*WHAT NEEDS TO BE DONE*:
Go to the line containing "workorder.blocked_paths / workorder.plan_links" in the records below and print it and every following line exactly, on through the line containing "docs/agile/review.md — AUTO: review.meta", then stop.

Records from a dataset:
⟨

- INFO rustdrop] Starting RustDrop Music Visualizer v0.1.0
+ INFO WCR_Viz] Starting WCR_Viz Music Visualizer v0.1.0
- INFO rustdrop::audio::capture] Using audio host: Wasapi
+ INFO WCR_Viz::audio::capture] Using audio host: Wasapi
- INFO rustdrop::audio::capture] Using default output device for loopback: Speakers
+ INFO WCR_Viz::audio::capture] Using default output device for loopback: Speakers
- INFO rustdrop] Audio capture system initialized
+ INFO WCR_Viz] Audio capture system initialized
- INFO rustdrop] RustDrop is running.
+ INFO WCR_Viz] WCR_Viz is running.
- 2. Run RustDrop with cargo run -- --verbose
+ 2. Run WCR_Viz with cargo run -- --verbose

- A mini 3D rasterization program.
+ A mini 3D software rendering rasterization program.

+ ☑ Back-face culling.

⟩
⟨

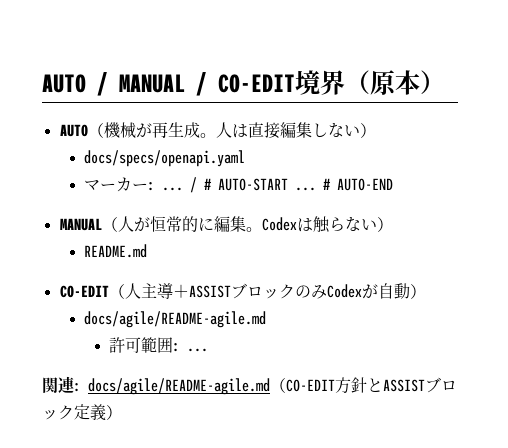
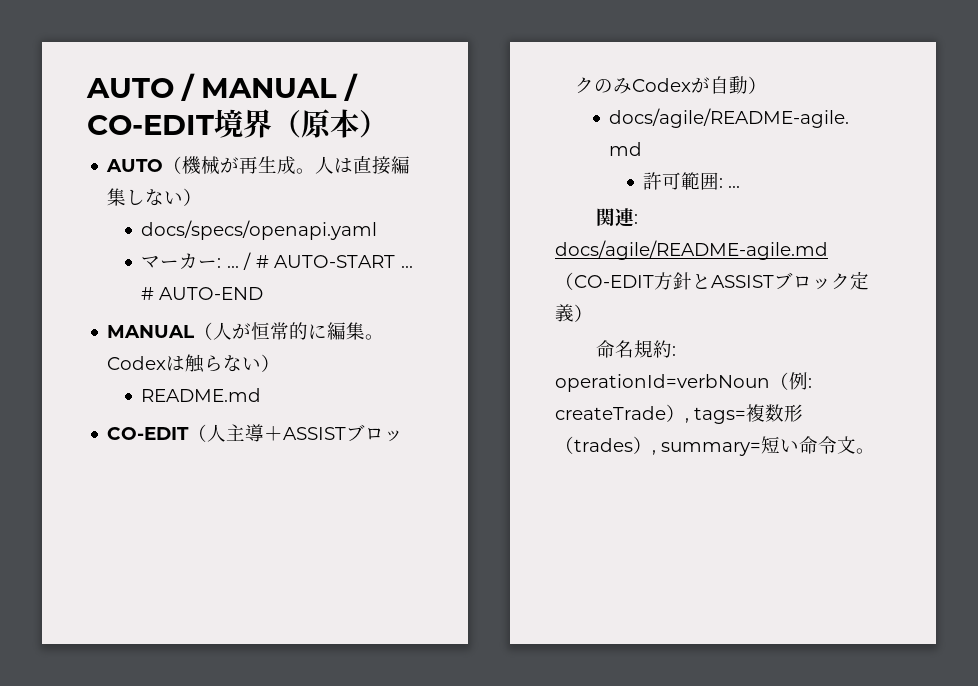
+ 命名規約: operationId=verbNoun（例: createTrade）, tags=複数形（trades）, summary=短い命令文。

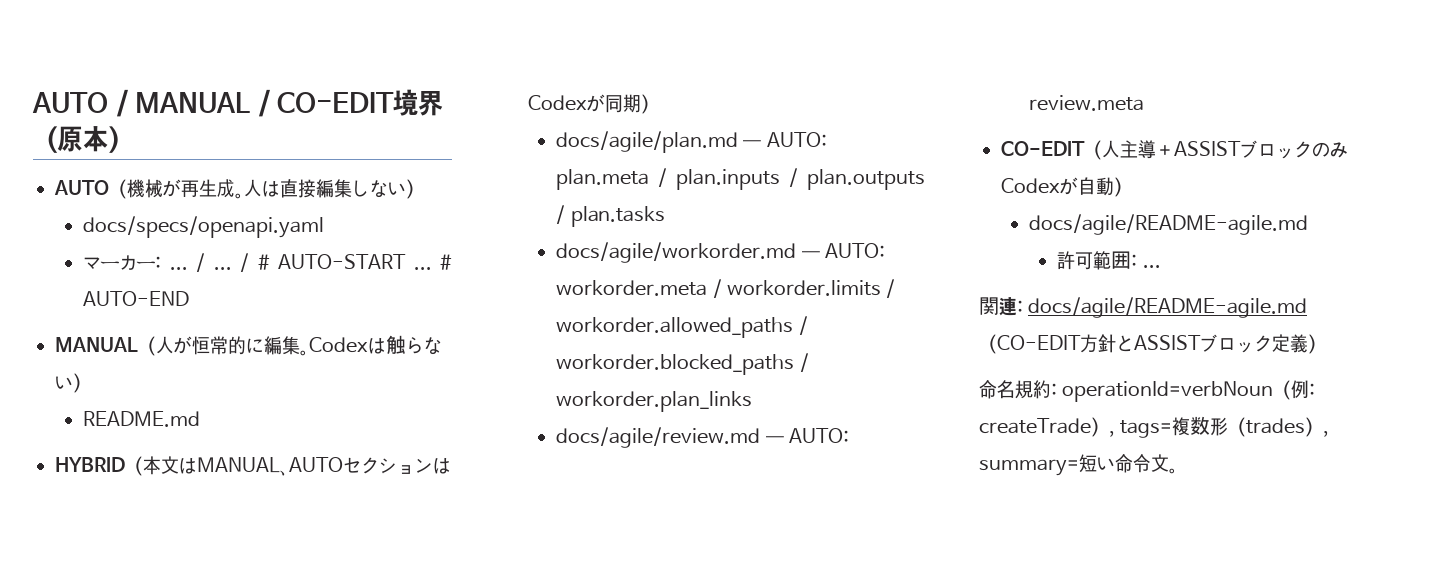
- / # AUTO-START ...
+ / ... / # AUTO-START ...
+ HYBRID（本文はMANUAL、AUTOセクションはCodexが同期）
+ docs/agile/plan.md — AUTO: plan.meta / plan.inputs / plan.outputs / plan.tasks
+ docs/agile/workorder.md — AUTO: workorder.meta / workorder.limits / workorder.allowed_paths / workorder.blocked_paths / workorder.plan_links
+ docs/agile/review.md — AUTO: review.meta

⟩

*ANSWER SPACE*:
+ docs/agile/workorder.md — AUTO: workorder.meta / workorder.limits / workorder.allowed_paths / workorder.blocked_paths / workorder.plan_links
+ docs/agile/review.md — AUTO: review.meta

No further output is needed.